Avoid computing ORDER BY junk columns unnecessarily - Mailing list pgsql-hackers

From Heikki Linnakangas
Subject Avoid computing ORDER BY junk columns unnecessarily
Date
Msg-id 2ca5865b-4693-40e5-8f78-f3b45d5378fb@iki.fi
Whole thread Raw
Responses Re: Avoid computing ORDER BY junk columns unnecessarily
Re: Avoid computing ORDER BY junk columns unnecessarily
Re: Avoid computing ORDER BY junk columns unnecessarily
List pgsql-hackers
Problem
-------

We are using junk columns for (at least) two slightly different purposes:

1. For passing row IDs and other such data from lower plan nodes to 
LockRows / ModifyTable.

2. To represent ORDER BY and GROUP BY columns that don't appear in the 
SELECT list. For example, in a query like:

     SELECT foo FROM mytable ORDER BY bar;

The parser adds 'bar' to the target list as a junk column. You can see 
that with EXPLAIN VERBOSE:

explain (verbose, costs off)
   select foo from mytable order by bar;

             QUERY PLAN
----------------------------------
  Sort
    Output: foo, bar
    Sort Key: mytable.bar
    ->  Seq Scan on public.mytable
          Output: foo, bar
(5 rows)

The 'bar' column get filtered away in the executor, by the so-called 
junk filter. That's fine for simple cases like the above, but in some 
cases, that causes the ORDER BY value to be computed unnecessarily. For 
example:

create table mytable (foo text, bar text);
insert into mytable select g, g from generate_series(1, 10000) g;
create index on mytable (sha256(bar::bytea));
explain verbose
  select foo from mytable order by sha256(bar::bytea);

                                            QUERY PLAN 

------------------------------------------------------------------------------------------------
  Index Scan using mytable_sha256_idx on public.mytable 
(cost=0.29..737.28 rows=10000 width=64)
    Output: foo, sha256((bar)::bytea)
(2 rows)

The index is used to satisfy the ORDER BY, but the expensive ORDER BY 
expression is still computed for every row, just to be thrown away by 
the junk filter.

This came up with pgvector, as the vector distance functions are pretty 
expensive. All vector operations are expensive, so one extra distance 
function call per row doesn't necessarily make that much difference, but 
it sure looks silly.

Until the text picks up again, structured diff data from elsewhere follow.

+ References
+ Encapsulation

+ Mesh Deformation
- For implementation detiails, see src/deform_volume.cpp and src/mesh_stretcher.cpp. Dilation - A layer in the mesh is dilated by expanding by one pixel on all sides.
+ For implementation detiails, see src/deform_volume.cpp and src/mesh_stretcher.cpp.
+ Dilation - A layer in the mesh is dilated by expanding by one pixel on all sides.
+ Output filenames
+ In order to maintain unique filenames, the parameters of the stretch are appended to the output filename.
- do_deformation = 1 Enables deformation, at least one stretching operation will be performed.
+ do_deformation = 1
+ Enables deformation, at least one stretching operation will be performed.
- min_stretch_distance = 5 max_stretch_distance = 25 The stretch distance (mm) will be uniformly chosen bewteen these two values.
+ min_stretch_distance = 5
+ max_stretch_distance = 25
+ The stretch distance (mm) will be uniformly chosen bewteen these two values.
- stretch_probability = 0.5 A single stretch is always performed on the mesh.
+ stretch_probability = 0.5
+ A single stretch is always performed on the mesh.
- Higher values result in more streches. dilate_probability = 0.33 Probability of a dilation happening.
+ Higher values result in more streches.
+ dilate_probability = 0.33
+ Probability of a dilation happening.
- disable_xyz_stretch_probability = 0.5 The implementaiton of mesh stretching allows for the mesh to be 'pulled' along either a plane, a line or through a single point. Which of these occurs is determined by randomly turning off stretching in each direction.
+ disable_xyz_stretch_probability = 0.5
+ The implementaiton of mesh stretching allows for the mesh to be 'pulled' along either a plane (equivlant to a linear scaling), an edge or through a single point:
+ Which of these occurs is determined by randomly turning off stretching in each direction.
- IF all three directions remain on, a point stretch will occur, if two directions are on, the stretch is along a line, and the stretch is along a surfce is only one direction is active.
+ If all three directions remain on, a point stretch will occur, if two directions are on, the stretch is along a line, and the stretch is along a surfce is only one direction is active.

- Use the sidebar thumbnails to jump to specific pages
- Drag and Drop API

See 
https://github.com/pgvector/pgvector/issues/359#issuecomment-1840786021 
(thanks Matthias for the investigation!).

Solution
--------

The obvious solution is that the planner should not include those junk 
columns in the plan. But how exactly to implement that is a different 
matter.

I came up with the attached patch set, which adds a projection to all 
the paths at the end of planning in grouping_planner(). The projection 
filters out the unnecessary junk columns. With that, the plan for the 
above example:

postgres=# explain verbose select foo from mytable order by 
sha256(bar::bytea);
                                           QUERY PLAN 

-----------------------------------------------------------------------------------------------
  Index Scan using mytable_sha256_idx on public.mytable 
(cost=0.29..662.24 rows=10000 width=4)
    Output: foo
(2 rows)


Problems with the solution
--------------------------

So this seems to work, but I have a few doubts:

1. Because Sort cannot project, this adds an extra Result node on top of 
Sort nodes when the the ORDER BY is implemented by sorting:

postgres=# explain verbose select foo from mytable order by bar;
                                    QUERY PLAN 

--------------------------------------------------------------------------------
  Result  (cost=818.39..843.39 rows=10000 width=4)
    Output: foo
    ->  Sort  (cost=818.39..843.39 rows=10000 width=8)
          Output: foo, bar
          Sort Key: mytable.bar
          ->  Seq Scan on public.mytable  (cost=0.00..154.00 rows=10000 
width=8)
                Output: foo, bar
(7 rows)

 From a performance point of view, I think that's not as bad as it 
sounds. Remember that without this patch, the executor needs to execute 
the junk filter to filter out the extra column instead. It's not clear 
that an extra Result is worse than that, although I haven't tried 
benchmarking it though.

This makes plans for queries like above more verbose though. Perhaps we 
should teach Sort (and MergeAppend) to do projection, just to avoid that?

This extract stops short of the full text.